Six days after my last post, my mom passed away. It’s still hard to say it out loud and to admit that it’s real. My mom, who went to the gym, who walked up to seven miles in a stretch, who ran around playgrounds with her grandkids just four months ago. My mom, who is the life of the party, is gone.
There are layers of lessons, things that I need to take with me on my journey forward. Things about love and relationships, and staying positive. Things about family and making the effort to be there for people when they need you and accepting help when it’s offered. Things about death and what it means to our fragile human existence, how to understand and rationalize it.
So many lessons. And over time I will digest and assimilate them. But right now, the second Monday since she’s left us, all I can think about is how much I miss her and that I’m not ready for her to be gone.
My mom was only seven years into grandmother-dom. She came to Portland two weeks before Luca’s birth, anxiously anticipating her new role and she held him right after he was born. She cried when I told her I was pregnant with Sabina and she came to my first ultra-sound and heard her heartbeat. She was supposed to help me navigate the teenage years with helpful advice and stories about me that would make us both laugh and sigh thinking about that time for us. And she would have given me words that would make me feel like I wasn’t as far off the rails as I thought.
But I can’t call her anymore. I can’t ask her for advice about the kids. Luca can’t text her emoticons early on a Saturday and get funny responses. I can’t get on the phone with my dad and then have him say, let me grab your mom, we’ll put you on speaker. I will no longer get annoying texts on Sunday at 4:30am when my mom wants to Skype but forgets that I’m on a different coast.
No more glasses of wine, no more baking Christmas cookies, no more hearing stories of how she was raised compared to how she raised us compared to how I’m raising my kids. No more powdered Italian dressing mixed with rice vinegar, no more broccoli in the microwave, no more waking her up from in front of the t.v. No more hearing her brag about us and about her Italian son-in-law, no more asking for her help when Lorenzo goes out of town and asking if she could stay for more than a week. No more mother’s day adventures, no more encouraging her not to wear sweatpants and no more pressure from her to move to the east coast.
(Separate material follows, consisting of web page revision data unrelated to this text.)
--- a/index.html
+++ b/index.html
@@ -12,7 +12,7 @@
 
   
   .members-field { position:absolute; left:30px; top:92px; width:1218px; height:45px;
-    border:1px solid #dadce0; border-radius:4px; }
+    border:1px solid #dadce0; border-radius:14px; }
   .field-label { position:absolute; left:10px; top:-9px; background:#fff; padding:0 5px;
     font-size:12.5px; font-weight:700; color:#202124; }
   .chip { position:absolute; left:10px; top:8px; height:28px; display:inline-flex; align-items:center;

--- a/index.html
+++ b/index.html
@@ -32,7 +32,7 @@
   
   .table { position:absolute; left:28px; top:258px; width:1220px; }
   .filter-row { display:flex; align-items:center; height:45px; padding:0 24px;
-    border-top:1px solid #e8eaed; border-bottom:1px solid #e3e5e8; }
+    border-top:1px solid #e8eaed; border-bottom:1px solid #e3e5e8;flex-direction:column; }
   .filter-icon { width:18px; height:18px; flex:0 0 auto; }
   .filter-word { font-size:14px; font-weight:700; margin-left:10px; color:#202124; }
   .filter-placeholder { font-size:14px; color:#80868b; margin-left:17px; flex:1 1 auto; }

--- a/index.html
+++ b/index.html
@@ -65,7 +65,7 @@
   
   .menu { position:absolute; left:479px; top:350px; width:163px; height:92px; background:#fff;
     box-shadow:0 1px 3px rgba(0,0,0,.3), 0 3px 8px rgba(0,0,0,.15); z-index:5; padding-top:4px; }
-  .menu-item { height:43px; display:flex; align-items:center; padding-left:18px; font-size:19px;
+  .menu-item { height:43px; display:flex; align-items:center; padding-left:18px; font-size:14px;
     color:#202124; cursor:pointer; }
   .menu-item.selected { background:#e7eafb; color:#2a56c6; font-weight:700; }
The notes of her voice have ceased to ring and all I want is to hear her voice. In the end she couldn’t speak, and for my mom, that was a bigger tragedy than anything else. She talked and shared and asked questions. Her voice was her tool for building her community.
There is logic and reasoning in all of this, and I’ll get there. I’ll put things into perspective and perhaps I’ll be more prepared for this the next time it happens.
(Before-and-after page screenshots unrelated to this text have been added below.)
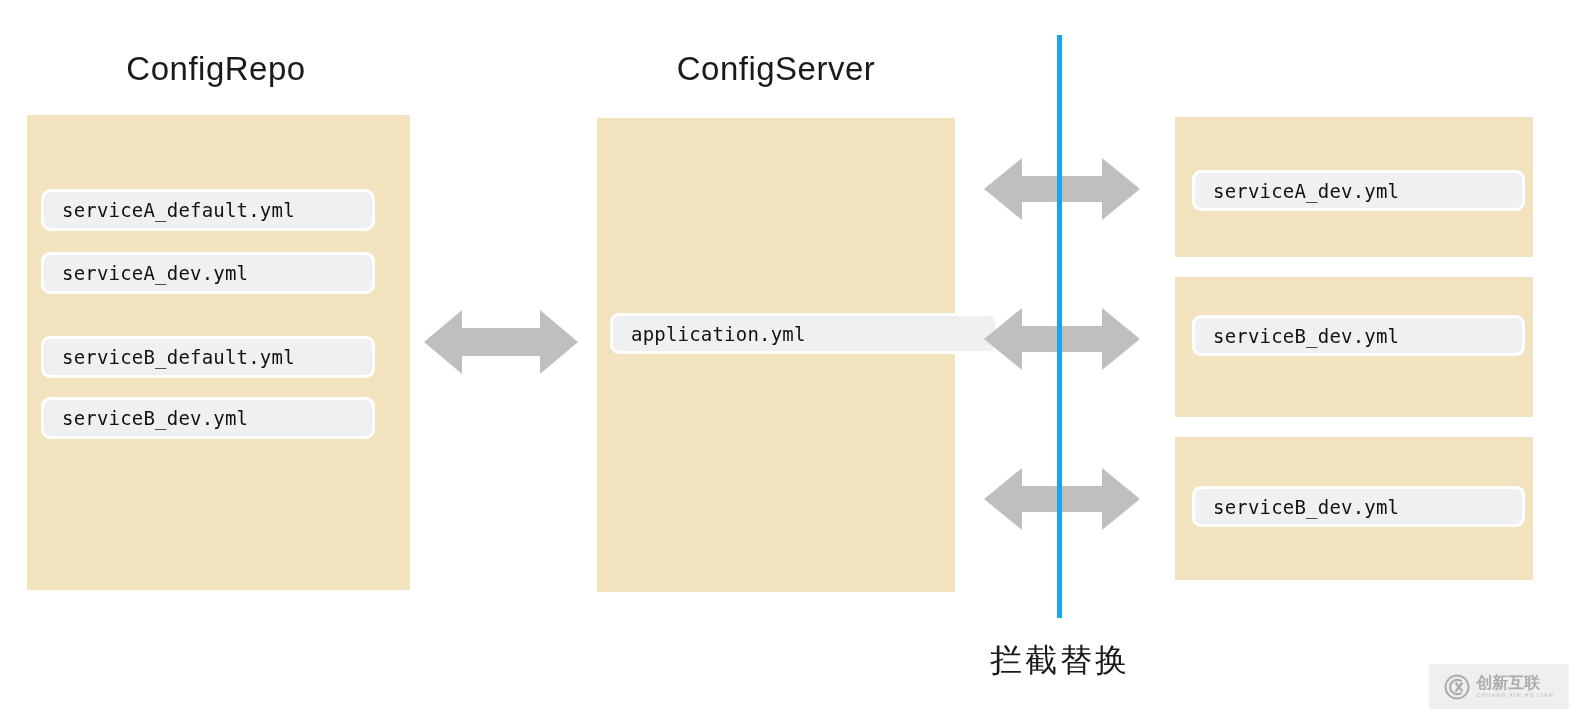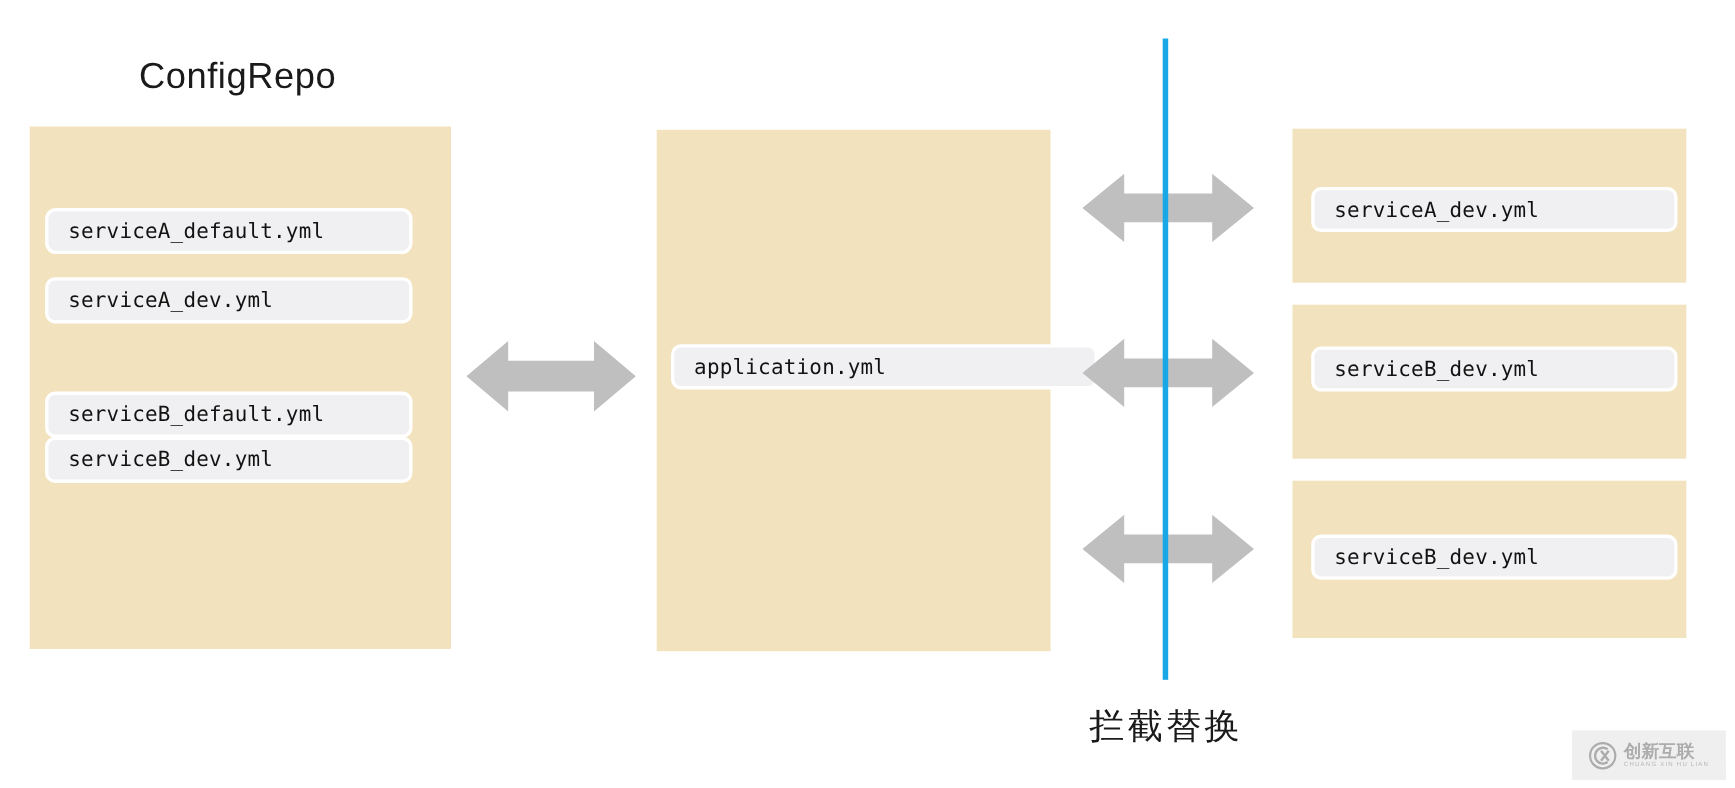--- a/index.html
+++ b/index.html
@@ -167,6 +167,7 @@
 <div id="canvas">
 
   <div id="title-repo" class="col-title">ConfigRepo</div>
+  <div id="title-server" class="col-title">ConfigServer</div>
 
   <div id="panel-repo" class="panel"></div>
   <div id="chip-repo-0" class="chip chip-repo">serviceA_default.yml</div>

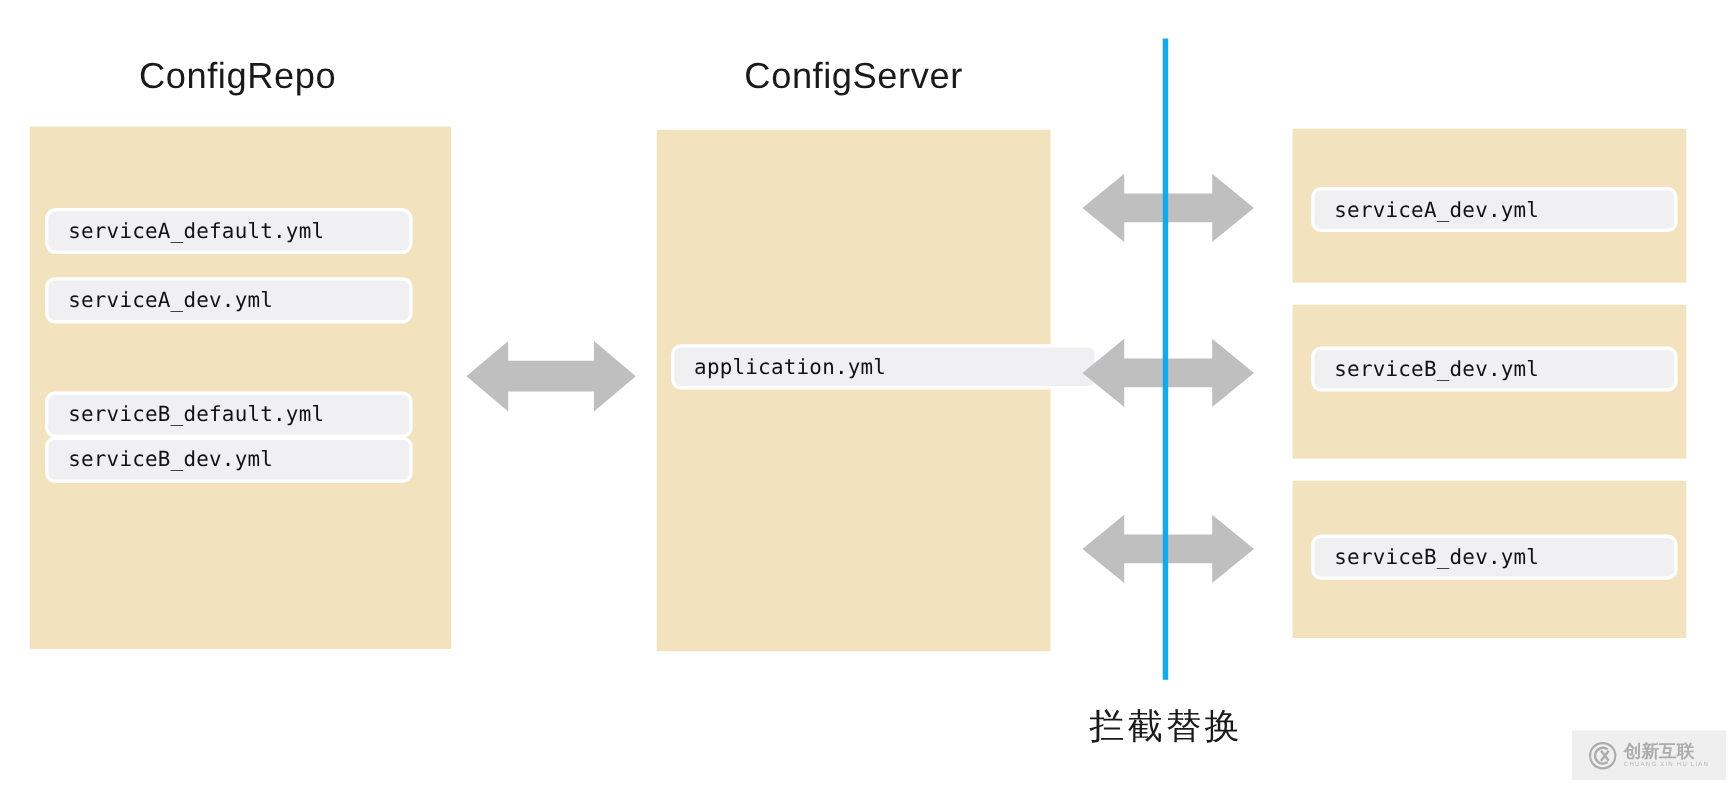--- a/index.html
+++ b/index.html
@@ -69,7 +69,7 @@
   }
   #chip-repo-0 { top: 189px; border-radius: 10px; }
   #chip-repo-1 { top: 252px; }
-  #chip-repo-2 { top: 356px; }
+  #chip-repo-2 { top: 336px; }
   #chip-repo-3 { top: 397px; }
   #chip-repo-4 { top: 473px; }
Or maybe I won’t. Because even though we all know we will die, on some date on which we have no control, even though we know that every person we form a relationship with will die, I will never stop loving the people in my life with my whole self and my whole heart. And when a piece is ripped off, it will always hurt. Always. Knowing the hurt will come will not stop me from loving. It makes me want to love more, knowing they won’t be there forever, and I never want to regret that I didn’t love the best way I could, despite the future pain that will come.
I loved my mom and I also treated her like shit, and she also knew, because she’s a mom, that kids take their shit out on their parents. That too is a sign of love. We take our shit out on our mom’s, because they keep us safe and love us unconditionally. This has been the hardest thing for me to reconcile even though none of the stuff between us was serious. It was just normal mom/daughter stuff, but it took time away from me appreciating her, with all of her quirks. I do believe that we were closer than most because we had arguments and worked through them, we talked about everything, even if it was hard. She absolutely knew how I felt about her, and as a mom, I now understand more about her unconditional love for me. I don’t hold anything against my kids. Even if they act like idiots sometimes. They are allowed to throw tantrums and yell at me and even bite me (Luca used to bite me when he was a baby), and I’ll still love them more wholly and more unconditionally and more fully than anyone else on this planet. I will always protect them the best that I can.
I will always do my best to listen for my mom’s voice when I need her guidance. And I will always miss hearing the real thing.